• _Supplied records_

---

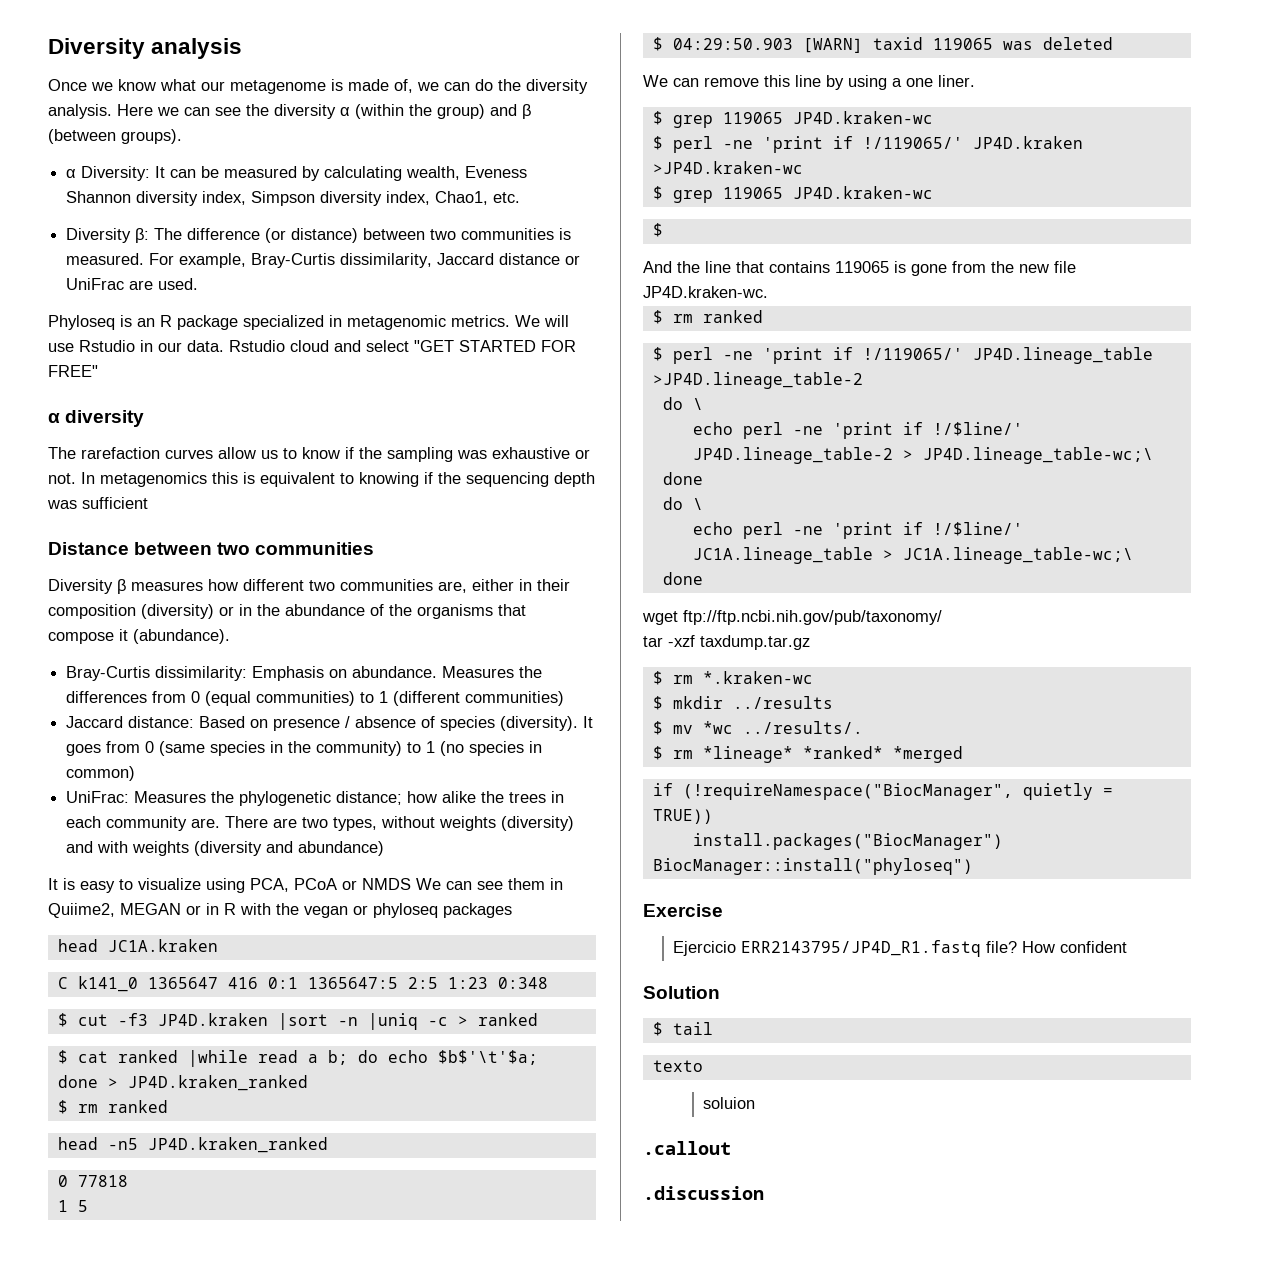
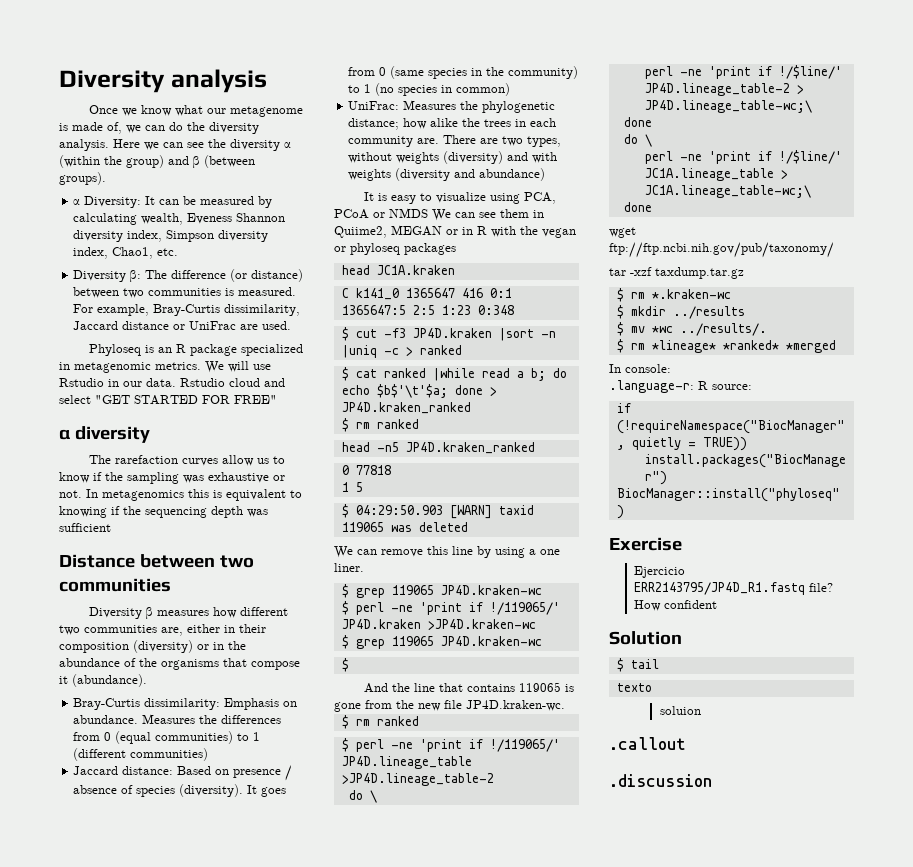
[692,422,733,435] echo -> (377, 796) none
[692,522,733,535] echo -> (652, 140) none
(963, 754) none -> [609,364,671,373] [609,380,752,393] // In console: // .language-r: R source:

---

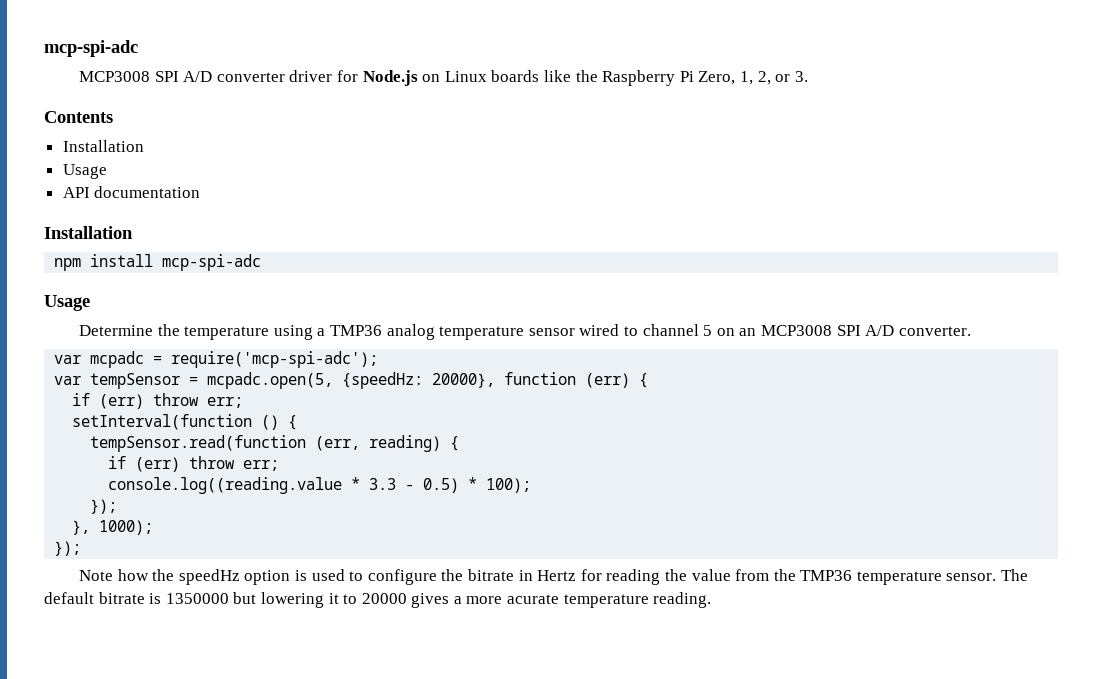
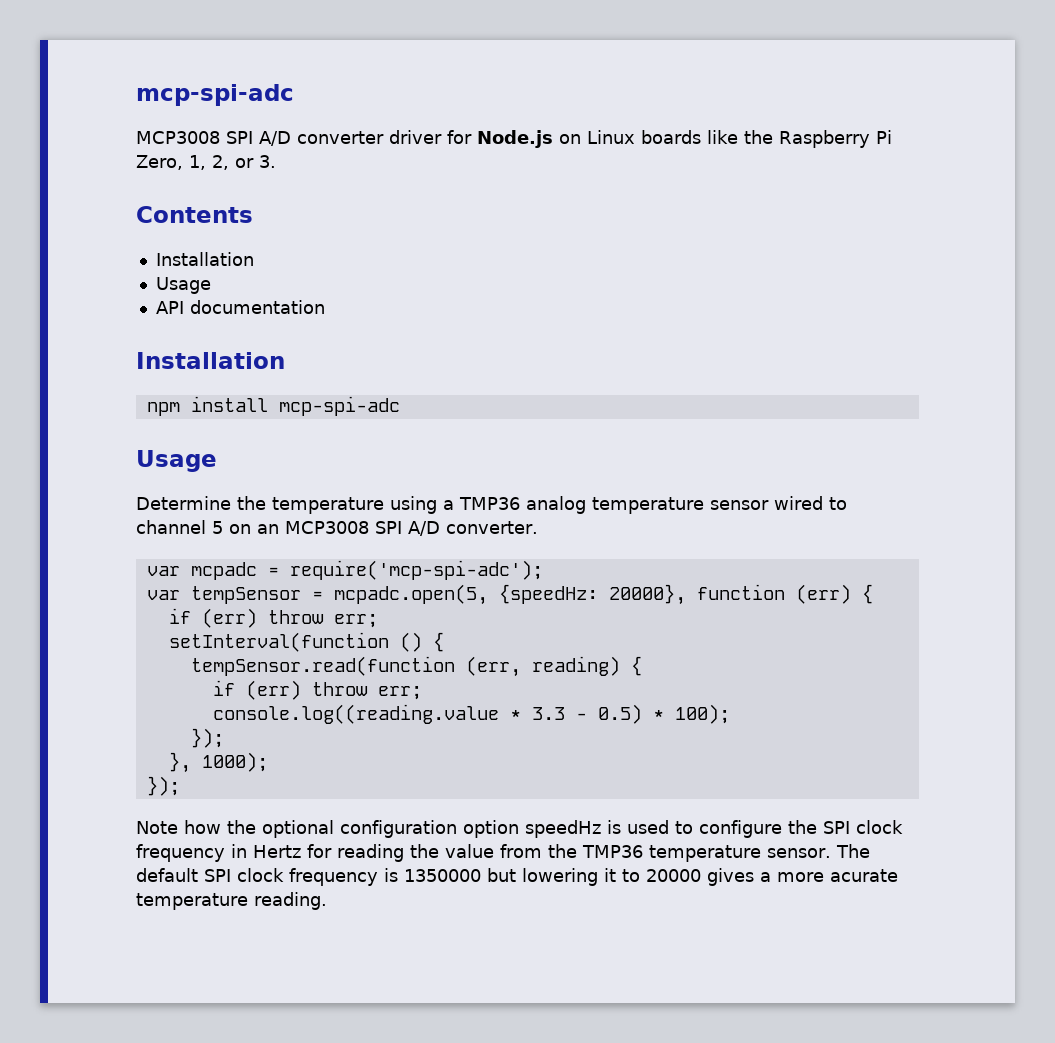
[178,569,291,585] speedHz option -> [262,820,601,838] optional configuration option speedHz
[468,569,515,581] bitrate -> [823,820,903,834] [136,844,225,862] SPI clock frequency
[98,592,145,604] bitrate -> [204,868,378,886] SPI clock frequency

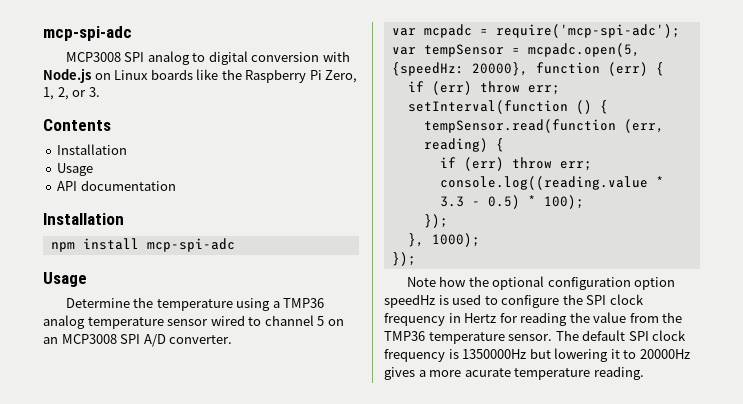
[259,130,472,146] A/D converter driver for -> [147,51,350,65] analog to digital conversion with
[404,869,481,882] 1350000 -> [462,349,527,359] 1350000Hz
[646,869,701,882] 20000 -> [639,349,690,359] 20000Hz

---

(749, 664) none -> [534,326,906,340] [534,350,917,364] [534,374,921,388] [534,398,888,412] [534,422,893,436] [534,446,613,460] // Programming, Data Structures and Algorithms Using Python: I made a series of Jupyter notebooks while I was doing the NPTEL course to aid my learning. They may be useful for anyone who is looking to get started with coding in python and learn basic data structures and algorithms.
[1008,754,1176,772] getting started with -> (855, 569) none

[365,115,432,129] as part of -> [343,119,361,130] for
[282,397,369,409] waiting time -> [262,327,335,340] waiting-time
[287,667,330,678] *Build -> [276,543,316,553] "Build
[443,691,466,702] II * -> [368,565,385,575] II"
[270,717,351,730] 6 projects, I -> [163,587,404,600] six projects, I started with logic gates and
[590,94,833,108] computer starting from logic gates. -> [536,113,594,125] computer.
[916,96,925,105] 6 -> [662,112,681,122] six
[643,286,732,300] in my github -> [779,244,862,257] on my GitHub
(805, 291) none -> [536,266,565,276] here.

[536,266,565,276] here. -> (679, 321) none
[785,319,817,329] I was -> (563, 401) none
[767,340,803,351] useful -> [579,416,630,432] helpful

---

• _The problem_
Only those lines of the entries above that run from the line containing "[365,115,432,129] as part" to the line containing "[443,691,466,702] II *", both included, should be transcribed exactly.

• _Answer space_
[365,115,432,129] as part of -> [343,119,361,130] for
[282,397,369,409] waiting time -> [262,327,335,340] waiting-time
[287,667,330,678] *Build -> [276,543,316,553] "Build
[443,691,466,702] II * -> [368,565,385,575] II"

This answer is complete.